Prendiamo Emilio Lussu, “Un anno sull’Altipiano”, pag. 107. Lussu è finalmente arrivato addosso al nemico, davanti alle sue trincee, per strada son caduti quasi tutti i suoi compagni di reparto, falciati dalle mitragliatrici. Lussu è sorpreso dal tonfo pesante con cui cadono, come se precipitassero dagli alberi. È a portata del nemico. Ce l’ha davanti. È la situazione sognata da Cadorna, quella in cui il nemico dovrebbe «acquattarsi». E invece: «Io vidi quelli che ci stavano di fronte, con gli occhi spalancati e con un’espressione di terrore quasi che essi e non noi fossero sotto il fuoco. Uno, che era senza fucile, gridò in italiano: “Basta! Basta!”. “Basta” ripeterono gli altri, dai parapetti. Quello che era senz’armi mi parve un cappellano. “Basta! Bravi soldati. Non fatevi ammazzare così”».

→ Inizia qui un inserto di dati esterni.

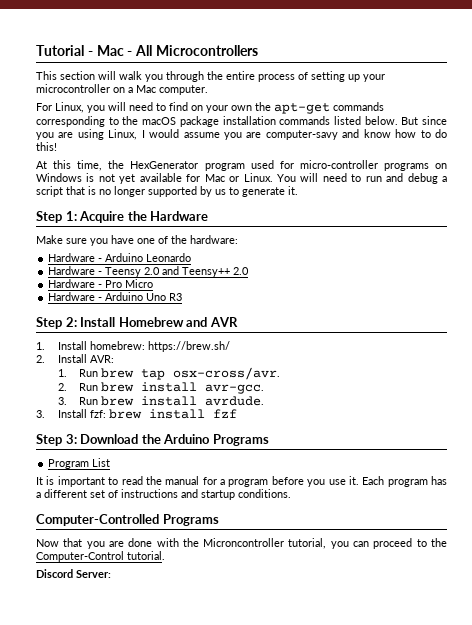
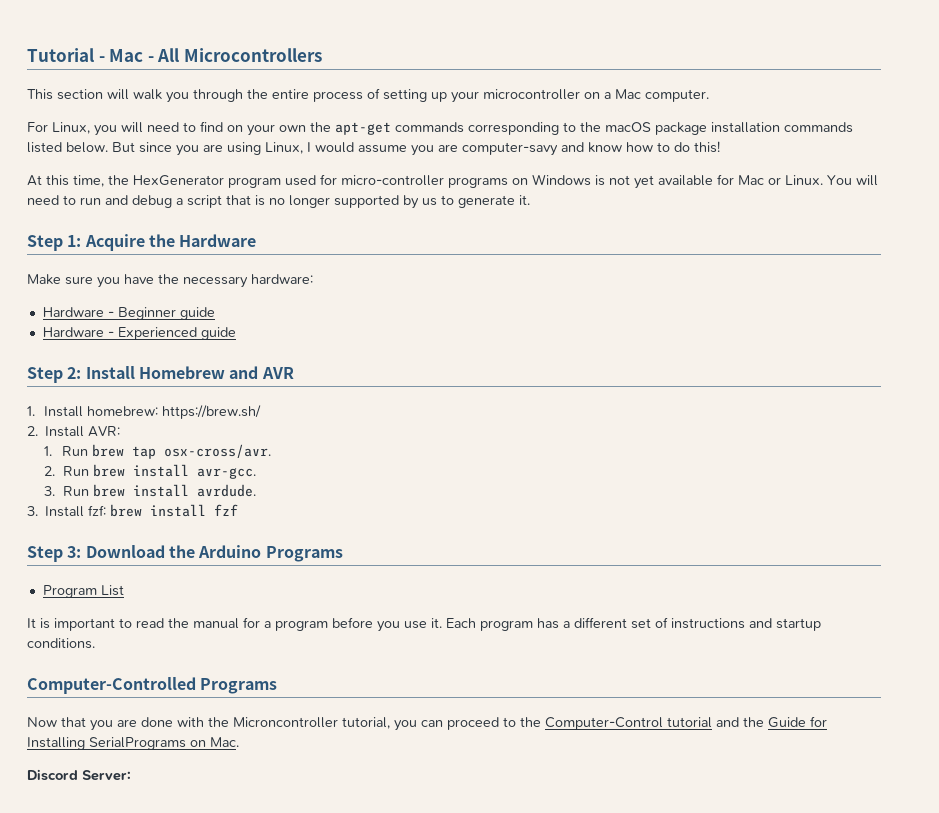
- Make sure you have one of the hardware:
+ Make sure you have the necessary hardware:
- Hardware - Arduino Leonardo
- Hardware - Teensy 2.0 and Teensy++ 2.0
- Hardware - Pro Micro
- Hardware - Arduino Uno R3
+ Hardware - Beginner guide
+ Hardware - Experienced guide
- Now that you are done with the Microncontroller tutorial, you can proceed to the Computer-Control tutorial.
+ Now that you are done with the Microncontroller tutorial, you can proceed to the Computer-Control tutorial and the Guide for Installing SerialPrograms on Mac.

Ci voleva un cappellano per accorgersi dell’insensatezza di quella strage. Cadorna impostava i suoi attacchi frontali per giungere in faccia ai nemici e vederli «acquattarsi» per paura di morire, invece li vede spaventati per la nostra morte in massa, la nostra strage. Il nemico non ha pietà di sé ma di noi. L’attacco frontale di Cadorna è un omicidio di massa per il comandante, un suicidio di massa per la truppa.

Cancellare da strade e piazze il nome di Cadorna

Qualche anno fa ho chiesto dai giornali alle città che hanno vie o piazze dedicate a Cadorna di cancellare il suo nomeUdine l’ha fatto subito. E Udine è la città dove Cadorna aveva posto la sede del suo comando. Da questo giornale, che ha condiviso e condivide questa ormai urgente domanda, torno a estendere la richiesta alle altre città.